Panther by Alan Ryan
My rating: 3/5 cats
inspired by grady hendrix’s fantastic book, Paperbacks from Hell: The Twisted History of ’70s and ’80s Horror Fiction, i decided to read as many of the cat-themed books as i could get my hands on from his chapter 3: WHEN ANIMALS ATTACK, which resulted in this:
IT’S THE GREAT KILLER CAT READ-OFF PART TWO! GIANT CAT TERRORIZES NYFC! GIANT CAT TERRORIZES QUIET SURREY VILLAGE OF WITTLEMEAD!! WHICH WILL BE MORE FEROCIOUS? LET’S FIND OUT!
so that’s two notches in my belt-goal, although i still have to find this one, with this specific cover, naturally:
between Cat and Panther, this one was a better read. not staggeringly better, but better, and that’s why it’s getting reviewed first despite my having read it second. it’s ryan‘s first novel, and internet assures me he became a very good horror writer in time, even though this one is pretty flat.
so flat, in fact, that this is all the goodreads synopsis feels it necessary to divulge of the plot:
it’s true that the cover is the best part.

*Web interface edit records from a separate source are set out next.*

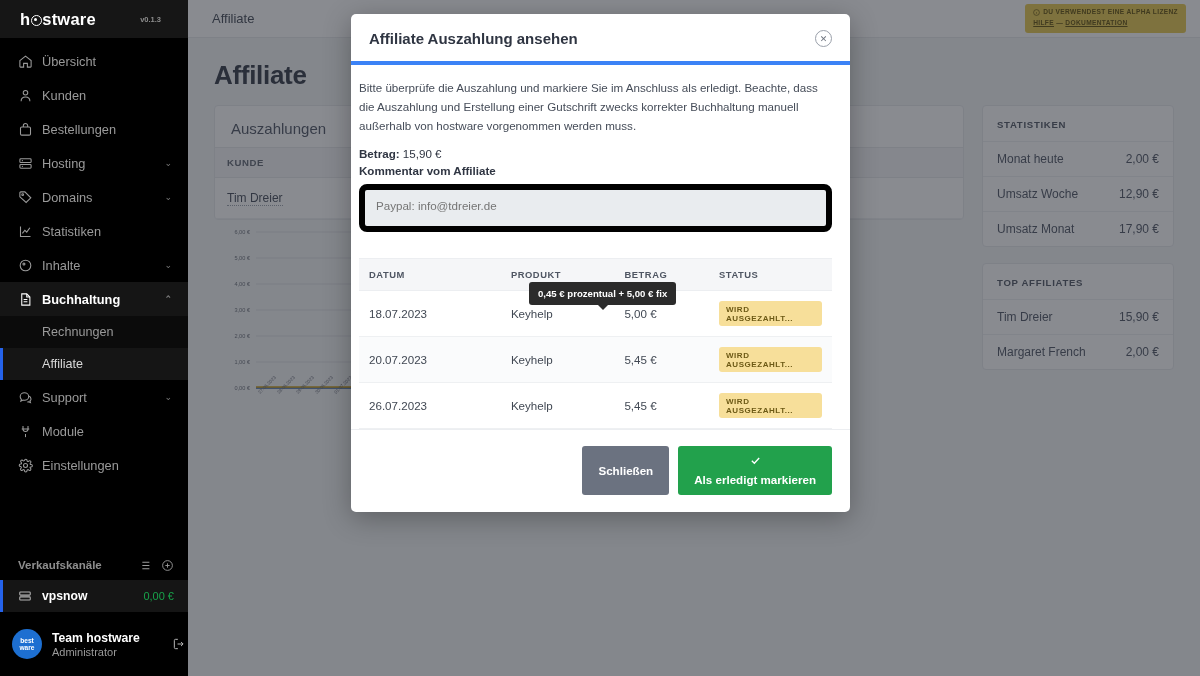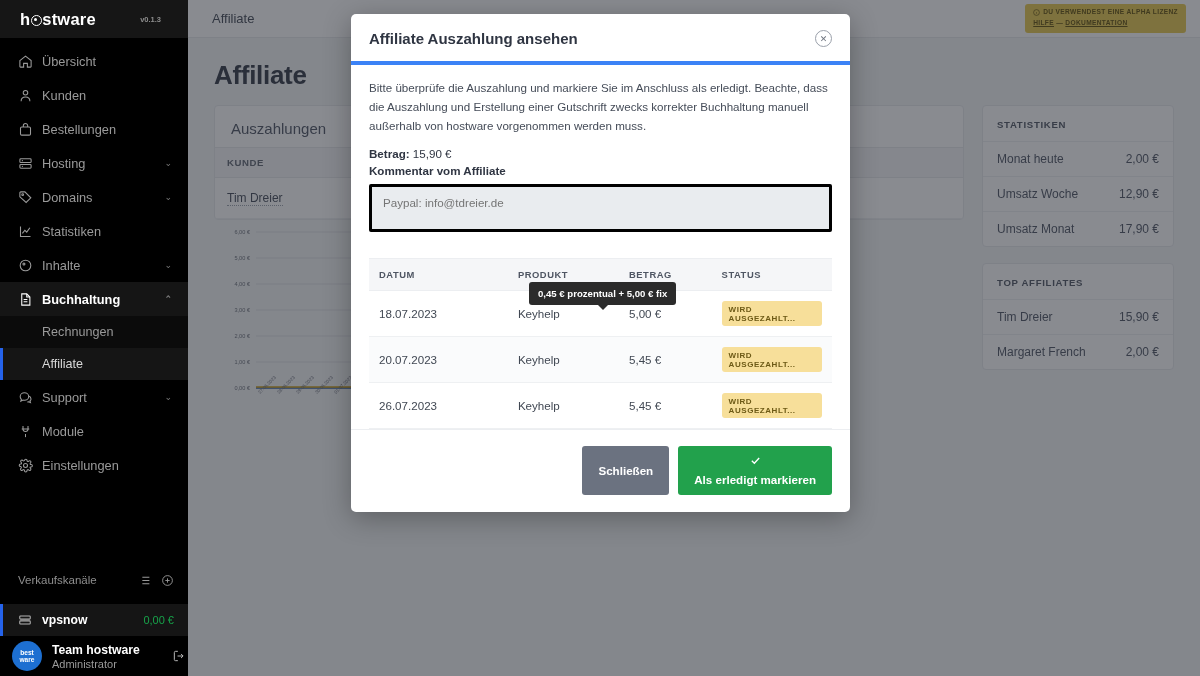--- a/index.html
+++ b/index.html
@@ -52,35 +52,35 @@
     padding-left: 42px; color:#9a9a9a; font-size: 12.6px;
     background: #0b0b0b; cursor:pointer; position:relative;
   }
   .sub-item.sel { background:#151515; color:#d8d8d8; }
   .sub-item.sel::before {
     content:""; position:absolute; left:0; top:0; bottom:0; width:3px; background:#2563eb;
   }
   .spacer { flex: 1; }
 
   .channels-head {
-    display:flex; align-items:flex-start; height: 30px; padding: 0 14px 0 18px;
-    color:#8e8e8e; font-size: 11.5px;
+    display:flex; align-items:center; height: 30px; padding: 0 14px 0 18px;
+    color:#8e8e8e; font-size: 11.5px; font-weight: bold;
   }
   .channels-head .t { flex:1; }
   .channels-head .hico { margin-left: 10px; color:#9a9a9a; display:flex; }
   .channel-row {
     display:flex; align-items:center; height: 32px; padding: 0 14px 0 18px;
     background:#151515; position:relative; cursor:pointer;
   }
   .channel-row::before{ content:""; position:absolute; left:0; top:0; bottom:0; width:3px; background:#2563eb; }
   .channel-row .ico { width:24px; color:#b5b5b5; display:flex;}
   .channel-row .nm { flex:1; color:#ffffff; font-size:12.2px; font-weight:700; }
   .channel-row .amt { color:#17a34a; font-size:11px; }
 
-  .user-row { display:flex; align-items:center; height: 40px; padding: 0 2px 0 12px; gap:10px; }
+  .user-row { display:flex; align-items:center; height: 64px; padding: 0 2px 0 12px; gap:10px; }
   .avatar {
     width:30px; height:30px; border-radius:50%; background:#1d6fd1;
     display:flex; flex-direction:column; align-items:center; justify-content:center;
     color:#fff; font-size:6.6px; font-weight:700; line-height:7.4px; flex:0 0 30px;
   }
   .user-meta { flex:1; }
   .user-name { color:#ffffff; font-size:12.2px; font-weight:700; }
   .user-role { color:#9a9a9a; font-size:11px; margin-top:1px; }
   .logout { color:#b9b9b9; display:flex; cursor:pointer; }
 
@@ -141,28 +141,28 @@
   }
   .modal-head {
     display:flex; align-items:center; padding: 16px 18px 14px 18px;
     border-bottom:4px solid #3b82f6;
   }
   .modal-title { flex:1; font-size:15px; font-weight:700; color:#2f3542; }
   .close-btn {
     width:17px;height:17px;border:1.3px solid #9aa0aa;border-radius:50%;
     display:flex;align-items:center;justify-content:center;color:#707680;font-size:9px;cursor:pointer;
   }
-  .modal-body { padding: 14px 18px 0 18px; }
+  .modal-body { padding: 14px 18px 0 8px; }
   .modal-desc { font-size:11.6px; line-height:1.62; color:#454c58; }
   .kv { margin-top:12px; font-size:11.6px; color:#2f3542; }
   .kv b { font-weight:700; }
   .kv-line2 { margin-top:4px; font-size:11.6px; font-weight:700; color:#2f3542; }
   .ta {
     margin-top:7px; width:100%; height:48px; resize:none;
-    background:#e9ecef; border:3px solid #000000; border-radius:2px;
+    background:#e9ecef; border:6px solid #000000; border-radius:8px;
     padding:9px 11px; font-size:11.6px; color:#7b818b;
     font-family:"Liberation Sans", sans-serif;
   }
   .modal-table { width:100%; border-collapse:collapse; margin-top:22px; }
   .modal-table th {
     text-align:left; background:#f5f6f8; font-size:9.4px; letter-spacing:.55px;
     color:#4f5663; font-weight:700; padding:10px 10px; border-top:1px solid #eceef1; border-bottom:1px solid #eceef1;
   }
   .modal-table td { font-size:11.6px; color:#414853; padding:10px 10px; border-bottom:1px solid #eef0f2; }
   .modal-table tr:nth-child(even) td { background:#fafbfc; }

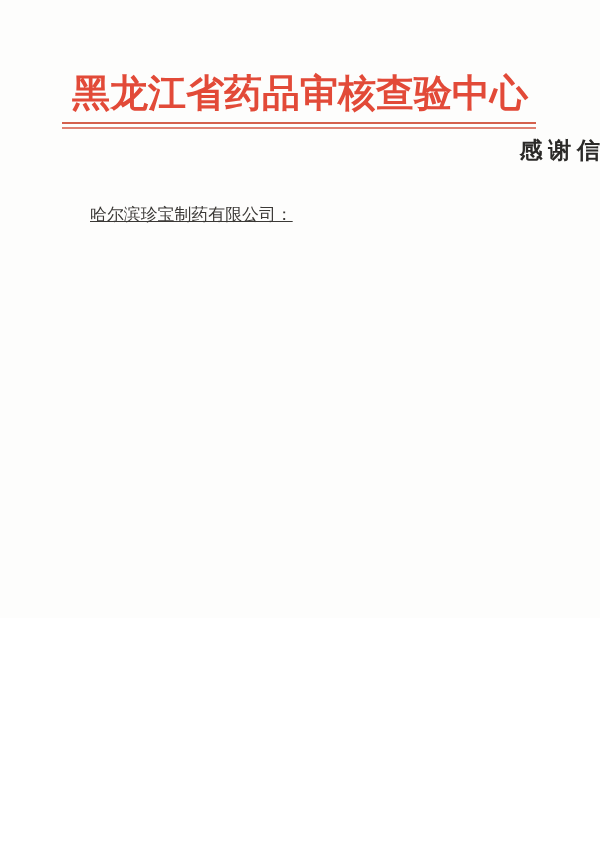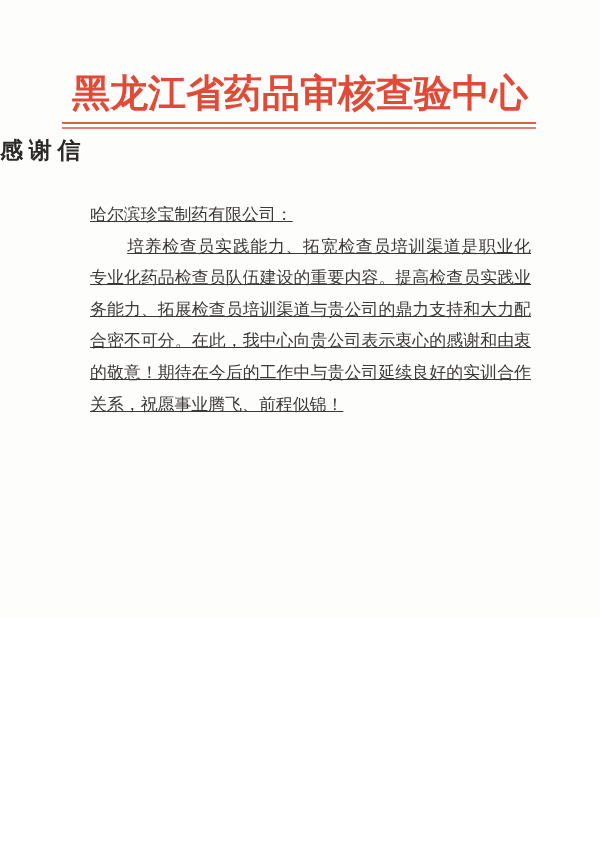--- a/index.html
+++ b/index.html
@@ -25,21 +25,21 @@
     height:7px;
     border-top:2.5px solid var(--rule-red,#d4604d);
     border-bottom:2px solid var(--rule-red-light,#df8172);
     box-sizing:border-box;
   }
   .header-rule{top:122px;left:62px;width:474px;}
   .footer-rule{top:778px;left:64px;width:474px;}
   .letter-title{
     position:absolute;top:135px;left:0;right:0;
     margin:0;
-    text-align:left;
+    text-align:right;
     font-size:23px;
     font-weight:600;
     color:#2b2a28;
     white-space:nowrap;
   }
   .body-text{
     position:absolute;
     top:199px;left:90px;width:441px;
     font-size:16.9px;
     line-height:31.6px;
@@ -79,21 +79,20 @@
 <div class="page">
 
   <h1 class="letterhead-title">黑龙江省药品审核查验中心</h1>
 
   <div class="double-rule header-rule"></div>
 
   <h2 class="letter-title">感  谢  信</h2>
 
   <div class="body-text">
     <p class="salutation">哈尔滨珍宝制药有限公司：</p>
-    <p class="para">培养检查员实践能力、拓宽检查员培训渠道是职业化专业化药品检查员队伍建设的重要内容。提高检查员实践业务能力、拓展检查员培训渠道与贵公司的鼎力支持和大力配合密不可分。在此，我中心向贵公司表示衷心的感谢和由衷的敬意！期待在今后的工作中与贵公司延续良好的实训合作关系，祝愿事业腾飞、前程似锦！</p>
   </div>
 
   <div class="signature">
     <div class="sig-org">黑龙江省药品审核查验中心</div>
     <div class="sig-date">2024 年 3 月 14 日</div>
   </div>
 
   <svg class="official-seal" viewBox="0 0 140 140">
     <circle cx="70" cy="70" r="61" fill="none" stroke="#e2402c" stroke-width="4.5"></circle>
     <polygon points="61.4,37.6 71.4,54.1 90.4,50.5 77.7,65.1 87.1,82.1 69.2,74.6 56.0,88.7 57.6,69.4 40.1,61.2 59.0,56.8" fill="#e2402c"></polygon>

outside of the goodreads book page, this book promises a lot, in a most excellent font:
it also premises a lot – twenty panthers are hunted and captured in africa, put into cages, loaded onto a plane, flown thousands of miles away, and stored in a manhattan warehouse until the Big Day – when they would be released into the lobby of a movie theater on the opening night of the film Panther!, not as an ecoterrorist protest against animal cruelty or exploitation, not as a prank, but as a publicity stunt dreamed up by the film’s producer, who got himself into a bit of a financial danger zone and is looking for some newsworthy hype that might distract the press from how terrible the movie is.
things go wrong, obviously, and it will be a red carpet event carpeted red… with BLOOD.
except it’s not really, not for a very long time.
fort all the back cover copy promising the nom nommed deaths of bag ladies and slumlords, it takes a very long time to get to the action. specifically, it takes until p. 123, with less than 100 pages to go before the cats start taking to the streets, and it’s less cinematic than i’d hoped. sure, people die – both randos and ‘important’ characters, but it’s a pretty shallowly-conceived story, and it’s not difficult to see where it’s going before it goes there.
however, it does have two applause-worthy death scenes that rival the one i hate in Tess of the D’Urbervilles for melodrama and/or simmmmmmmbolism – one View Spoiler » human, one feline.
the feline deaths are hard to take. not that they’re graphic or anything, mostly they’re dispatched offscreen with a sentence or two – one is killed by a bus, one is shot by a cop, etc. but it’s just shitty to think about these majestic beasts getting popped in the streets because some hollywood douchebag didn’t think this plan through. it is somewhat more complicated than that, but there’s no world in which this was ever going to be a good idea. and it goes down just like it does in that song, only with cats instead of buffalos:
stolen from africa/brought to america/fighting on arrival/fighting for survival, etc.
and panthers are way more ferocious than buffalos
usually.
see?
it gets crazy – new york in the summer is excruciating enough without setting panthers loose in the streets, and of course you have all these new yorkers refusing to stay off the streets despite the warnings of the panthers eating people all over town because it is just too hot to be inside and sometimes you just need to get a hummer from a groupie in an alley, you know? al fresco oral sex-o. and then you have people deciding to take matters into their own hands and running across town with guns for the shooting of mighty predators which is as good an idea as the fashion choices in this book, like why is the assistant director in charge of the [Bronx] zoo’s large cats wearing a tube top to work at all, much less when she’s tending to a sick lion? just because your breasts are small but perfect, the way her married girlfriends described their diamond engagement rings, you need to exercise caution!
what else can be said about PANTHER!? whatever still needs to be said, grady hendrix‘ll say it better than me, so i bow to his excellence.